(Signed) STRATFORD CANNING.
Inclosure in No. 9.
M. Pisani to Sir Stratford Canning.
Excellence, Péra, ce 3 Novembre, 1843.
J'ai conformément à vos ordres remis à Rifaat Pacha la traduction en
Turc des instructions du Comte d'Aberdeen et de la lettre de votre
Excellence, avec une copie de votre lettre.
Rifaat Pacha a lu la traduction des deux pièces qu'il a trouvées très-importantes. Il m'a dit qu'il mettra les instructions de Lord Aberdeen sous les yeux du Grand Vizir et du Sultan.
Rifaat Pacha m'a dit confidentiellement que les mesures qu'il est question de prendre sont, d'ordonner à toutes les autorités à Constantinople et dans les provinces, d'avoir désormais soin, lorsqu'un Turc qui était Chrétien, se fait Chrétien de nouveau, et lorsqu'un Turc dit des injures contre Mahomet ou contre les Prophètes, ou vomit d'autres blasphèmes, de ne pas permettre qu'il soit traduit et jugé devant un Mehkemé quelconque; mais si le cas arrive à Constantinople, d'envoyer l'accusé à la Porte, et s'il arrive dans un pays hors de Constantinople, de l'envoyer au Pacha de la province, sans aucune espèce de jugement préalable. De cette manière-ci, dit Rifaat Pacha, la Porte et les Pachas au-dehors songeront aux moyens de terminer ces sortes d'affaires sans éclat, et (j'ose inférer des paroles de son Excellence) sans recourir à la peine capitale.
Rifaat Pacha a ajouté que la Porte ne peut faire aucune réponse par écrit sur cette affaire sans se compromettre, soit vis-à-vis des Puissances Chrétiennes, en disant qu'elle est obligée de mettre à exécution la loi qui regarde les Chrétiens qui, après avoir embrassé l'Islamisme de leur propre gré, y renoncent et redeviennent Chrétiens, et qui encourent par là la peine de mort,—soit vis-à-vis de la loi, en déclarant qu'elle ne sera pas exécutée à l'avenir dans un cas semblable à celui de l'Arménien.

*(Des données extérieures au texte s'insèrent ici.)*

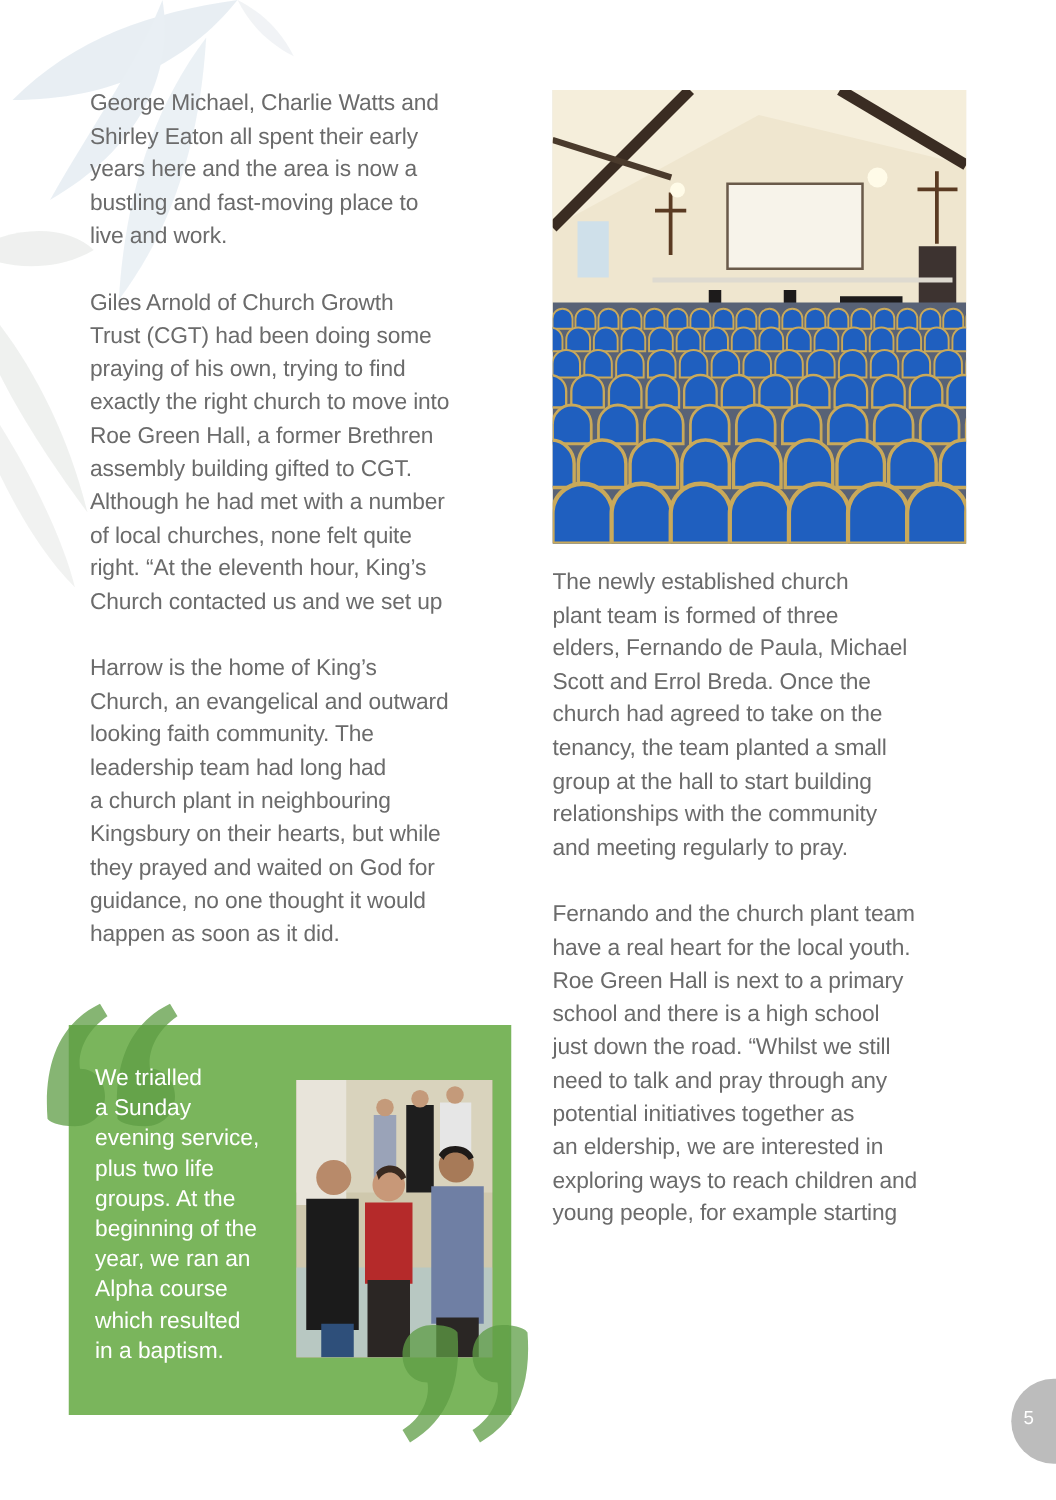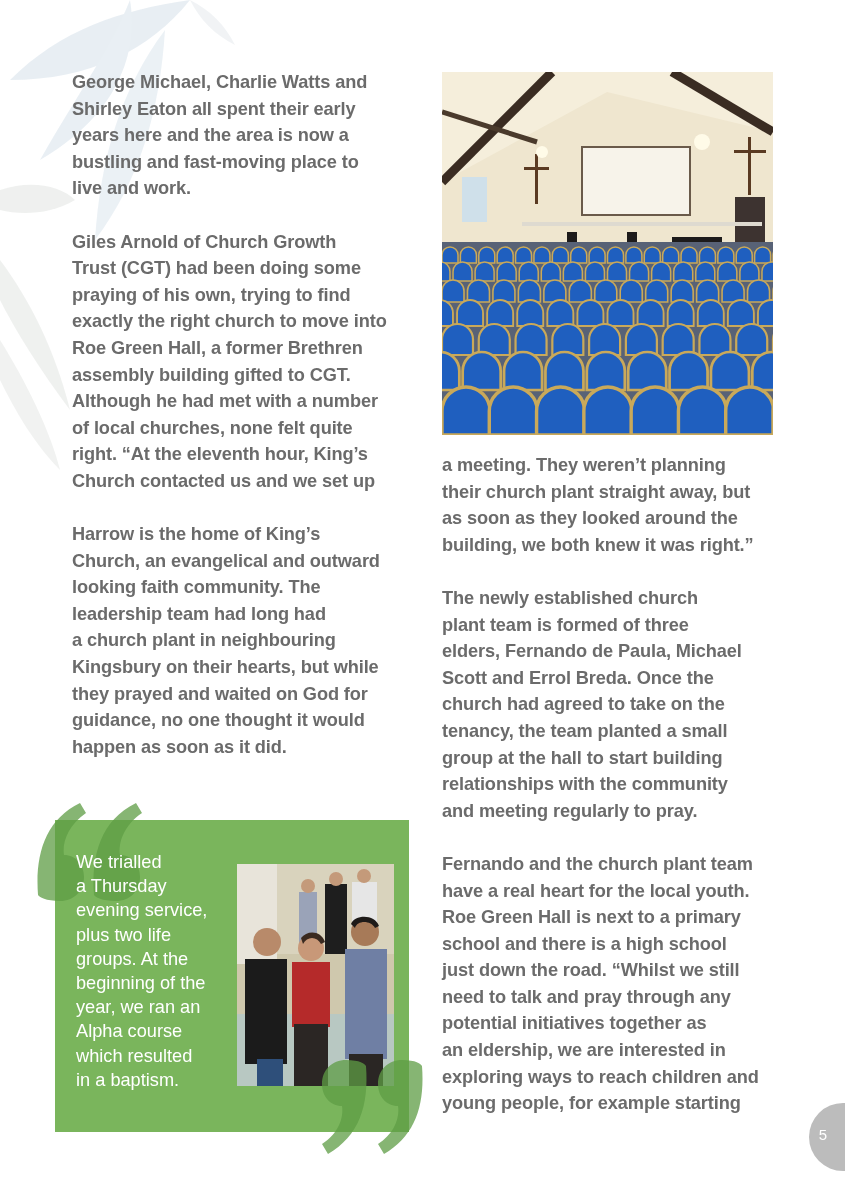--- a/index.html
+++ b/index.html
@@ -13,7 +13,7 @@
     position: absolute; color: #6b6b6b; font-size: 18.2px; line-height: 26.6px;
     letter-spacing: -0.1px;
   }
-  .col p { margin: 0 0 26.6px 0; white-space: pre-line; font-weight: bold; }
+  .col p { margin: 0 0 26.6px 0; white-space: pre-line; }
   .col-left { left: 72px; top: 69px; width: 345px; }
   .col-right { left: 442px; top: 452px; width: 345px; }
   .photo-hall {

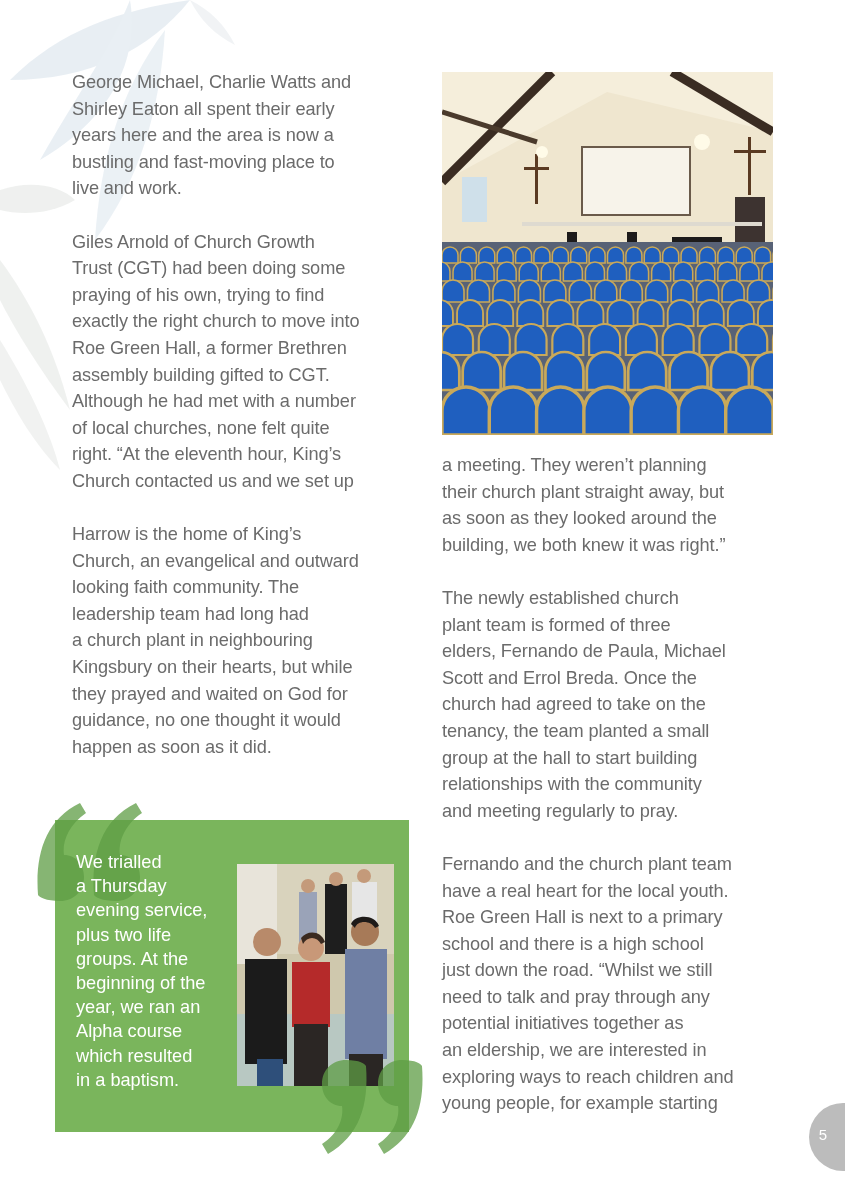--- a/index.html
+++ b/index.html
@@ -199,10 +199,6 @@
 </div>
 
 <div class="col col-right">
-  <p>a meeting. They weren’t planning
-their church plant straight away, but
-as soon as they looked around the
-building, we both knew it was right.”</p>
   <p>The newly established church
 plant team is formed of three
 elders, Fernando de Paula, Michael

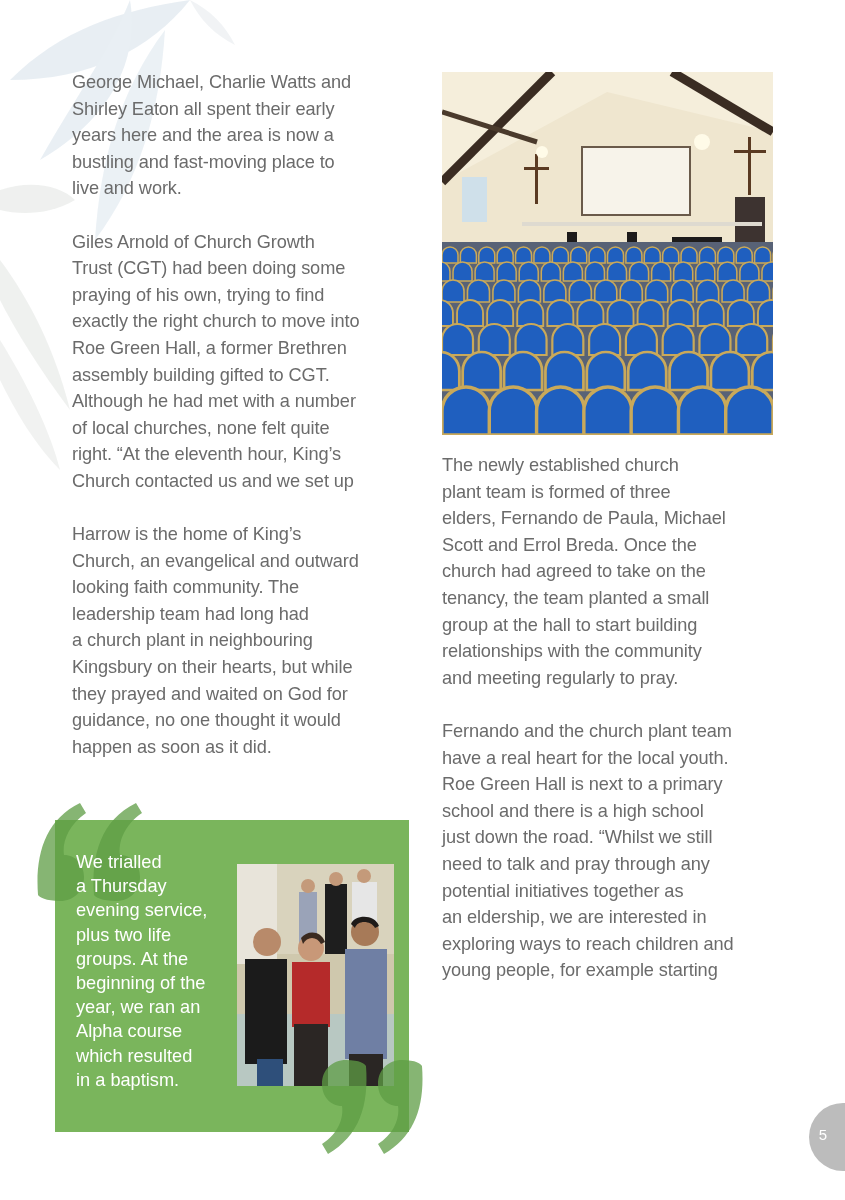--- a/index.html
+++ b/index.html
@@ -228,7 +228,7 @@
   </g>
 </svg>
 <div class="quote-text">We trialled
-a Thursday
+a Sunday
 evening service,
 plus two life
 groups. At the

Mais Rifaat Pacha m'a paru convaincu qu'après le bruit que l'Europe a fait, une scène semblable à celle de l'Arménien ne se renouvellera point. Les mesures que le Gouvernement se propose de prendre ont pour but d'éviter un jugement; et sans jugement on ne peut condamner personne à mort. L'Arménien avait été jugé au Mehkemé dit du Stambol Effendi, avant d'être envoyé à la Porte. Le Kiatib qui est en prison pour avoir dit des injures contre Mahomet, a été jugé au Mehkemé de Salonique, avant d'être envoyé à Constantinople; et le Conseil suprême l'a déclaré digne de mort, quoiqu'il n'ait pas été juridiquement et formellement condamné ici encore. La circonstance que le Kiatib a été jugé déjà et convaincu d'avoir blasphémé le nom de Mahomet, expose ses jours au plus grand danger.